Llave de confianza
Estoy en el portal del
edificio donde vive mi analista. Llegué diez minutos antes. El pedaleo de la
última cuadra fue en cámara lenta, me aseguré que el terreno estaba despejado
de portero, para desembarcar. No es porque no me acuerde de su nombre.

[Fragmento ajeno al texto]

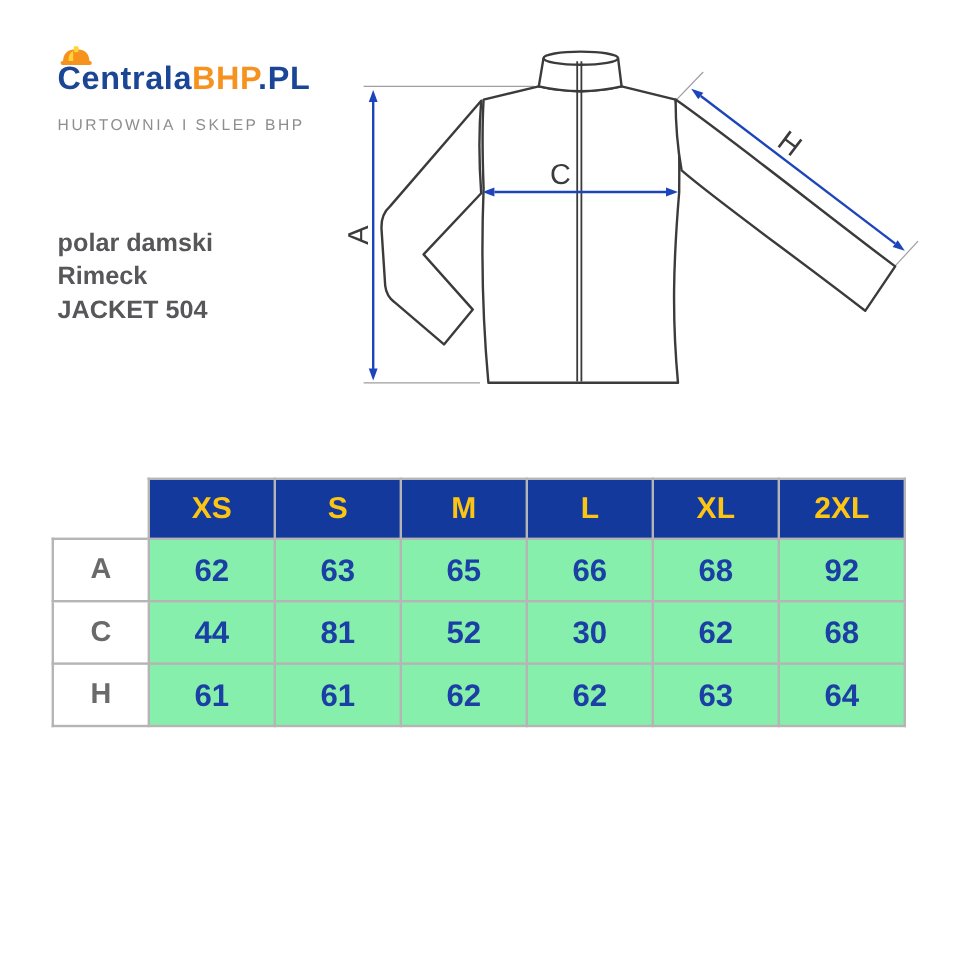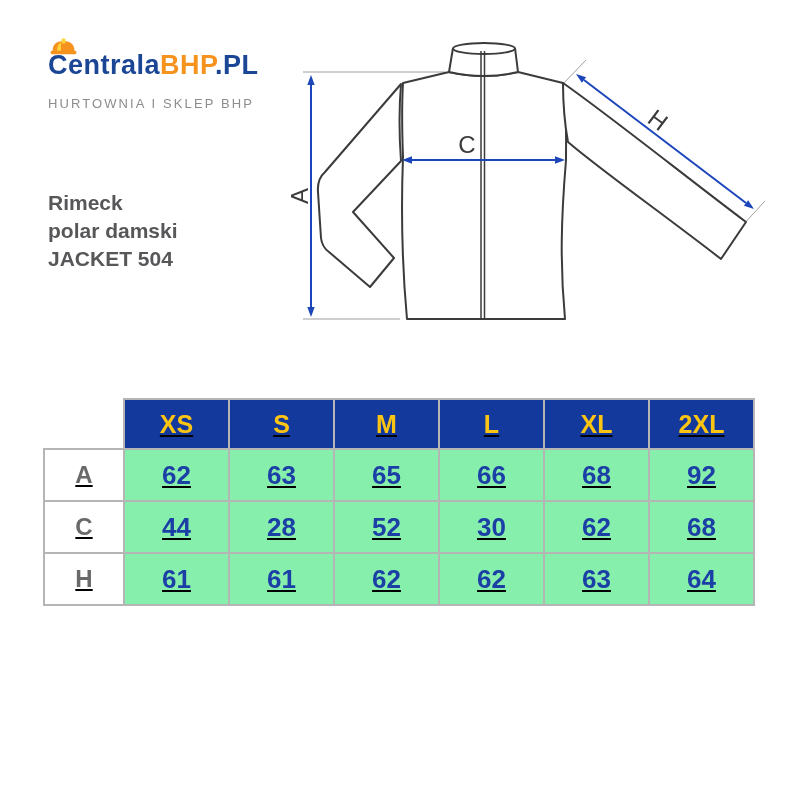--- a/index.html
+++ b/index.html
@@ -20,21 +20,21 @@
 
   
   .product-title { position:absolute; left:48px; top:189px; color:#57575a;
                    font-size:21px; font-weight:bold; line-height:28px; }
 
   
   .diagram-svg { position:absolute; left:0; top:0; width:801px; height:801px; }
   .diagram-svg path, .diagram-svg ellipse { vector-effect:non-scaling-stroke; }
 
   
-  .size-table-wrap { position:absolute; left:43px; top:398px;text-decoration:underline; }
+  .size-table-wrap { position:absolute; left:43px; top:398px; }
   table.size-table { border-collapse:collapse; table-layout:fixed; }
   table.size-table td, table.size-table th { border:2px solid #b5b5b5; text-align:center; padding:0; }
   table.size-table th.corner { border:none; background:#ffffff; }
   table.size-table th.size-head { background:#14399c; color:#fdc513; font-size:25px;
                                   font-weight:bold; height:48px; }
   table.size-table td.dim-label { color:#6a6a6a; font-size:24px; font-weight:bold;
                                   height:50px; background:#ffffff; }
   table.size-table td.dim-value { color:#1b3fa5; font-size:26px; font-weight:bold;
                                   background:#86efac; }
   col.c-label { width:80px; }
@@ -55,22 +55,22 @@
         <path d="M7,13.5 Q7,6 11,4.5 L11,13.5 Z" fill="#ffd43b"></path>
         <rect x="11.5" y="0.5" width="4" height="5" rx="1.2" fill="#ffd43b"></rect>
         <rect x="0.5" y="12.8" width="26" height="3.4" rx="1.7" fill="#f6921e"></rect>
       </svg>
       <span class="logo-centrala">Centrala</span><span class="logo-bhp">BHP</span><span class="logo-pl">.PL</span>
     </div>
     <div class="tagline">HURTOWNIA I SKLEP BHP</div>
   </div>
 
   <div class="product-title">
+    <div>polar damski</div>
     <div>Rimeck</div>
-    <div>polar damski</div>
     <div>JACKET 504</div>
   </div>
 
   <svg class="diagram-svg" viewBox="0 0 801 801" fill="none">
 
     <g stroke="#9e9e9e" stroke-width="1">
       <path d="M303,72 H445"></path>
       <path d="M303,319 H400"></path>
       <path d="M561,86 L586,60"></path>
       <path d="M741,227 L765,201"></path>
@@ -140,21 +140,21 @@
           <td class="dim-value">62</td>
           <td class="dim-value">63</td>
           <td class="dim-value">65</td>
           <td class="dim-value">66</td>
           <td class="dim-value">68</td>
           <td class="dim-value">92</td>
         </tr>
         <tr>
           <td class="dim-label">C</td>
           <td class="dim-value">44</td>
-          <td class="dim-value">28</td>
+          <td class="dim-value">81</td>
           <td class="dim-value">52</td>
           <td class="dim-value">30</td>
           <td class="dim-value">62</td>
           <td class="dim-value">68</td>
         </tr>
         <tr>
           <td class="dim-label">H</td>
           <td class="dim-value">61</td>
           <td class="dim-value">61</td>
           <td class="dim-value">62</td>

Implementé una regla mnemotécnica. Ya usé este método varias veces. Es como el
recordatorio de una password. “Nombre de tu mascota” y la clave es el nombre
del bicho. Mi recordatorio, para este caso es Un genocida europeo del Siglo XX, respuesta Adolfo. ¡Vamos carajo,
hoy lo sorprendo!
Un “como dice que le
va”, rompe mi aura de positividad. Busco con la mirada esa voz, la de… Al quedar cara a cara, me pone la mano en la
jeta, me dice que guarde saliva para cuando suba. Libera mis labios y, con esa
mano, saca el mega-llavero del bolsillo de la campera de cuero negra y encara
para abrirme la puerta. Le explico que todavía no es la hora para subir a mi
sesión.
“Qué cagada, no puedo
quedarme para abrirte, me tengo que ir a hacer una changa al bar”, Frunce el
seño, me mira y retoma la acción. Del mega-llavero saca una llave y me la da. “Es
hora de que abras la puerta”.
Le agradezco el gesto,
pero le explico que me parece que no corresponde que me de las llaves, soy
paciente de alguien del edificio, no parte del consorcio, le explico que me
genero un gran compromiso.
“Com-pro-mi-so ¡Bien,
va saliendo! Desde ahí, meté laburo, adentro”, y hace la pantomima de estar
usando una pala y cavar en una tierra imaginaria. No sé qué decirle y termino
agarrando la llave.
“La tríada
confianza-apertura-compromiso. ¿Me seguís?”. Digo que sí. “Si, qué” Me tira. Hago
una pausa, me está probando, quiere que le diga el nombre. Ejecuto mentalmente la
regla mnemotécnica de un genocida europeo
del Siglo XX y me, en ganador le contesto, Sí, Francisco.
El tipo, respira
profundo, efectúa un no con la cabeza. “Pichón, falta muuucho laburo” y hace de vuelta la figura de la pala en el
aire. “Meté pala ahí” y me toca el pecho con la puntas de los dedos de la mano
derecha. “La semana que viene la seguimos”. Ahora, la mano va a mi cabeza, revuelve
paternalmente mis pelos. Separa su mano de mí, me da la espalda y se va.
Me quedo parado en la
puerta, paralizado. Un apretón en el brazo me hace a un lado. Es un gordo
tamaño oso con el chaleco de Soda Ivess. Toca timbre. Desde el auricular, lo
atienden y él dice, “Le subo la soda, no baje, el portero me abre”. Y me mira.
Y le abro la puerta. Y me dice, con tono amenazante, “No te muevas de acá”. Y no
le digo que no soy el portero, ni tampoco que tiene que apurarse porque no
quiero cagar la sesión por llegar un segundo tarde. Solo espero, mientras vivo
mis cinco minutos de portero, en la puerta del edificio donde vive mi analista.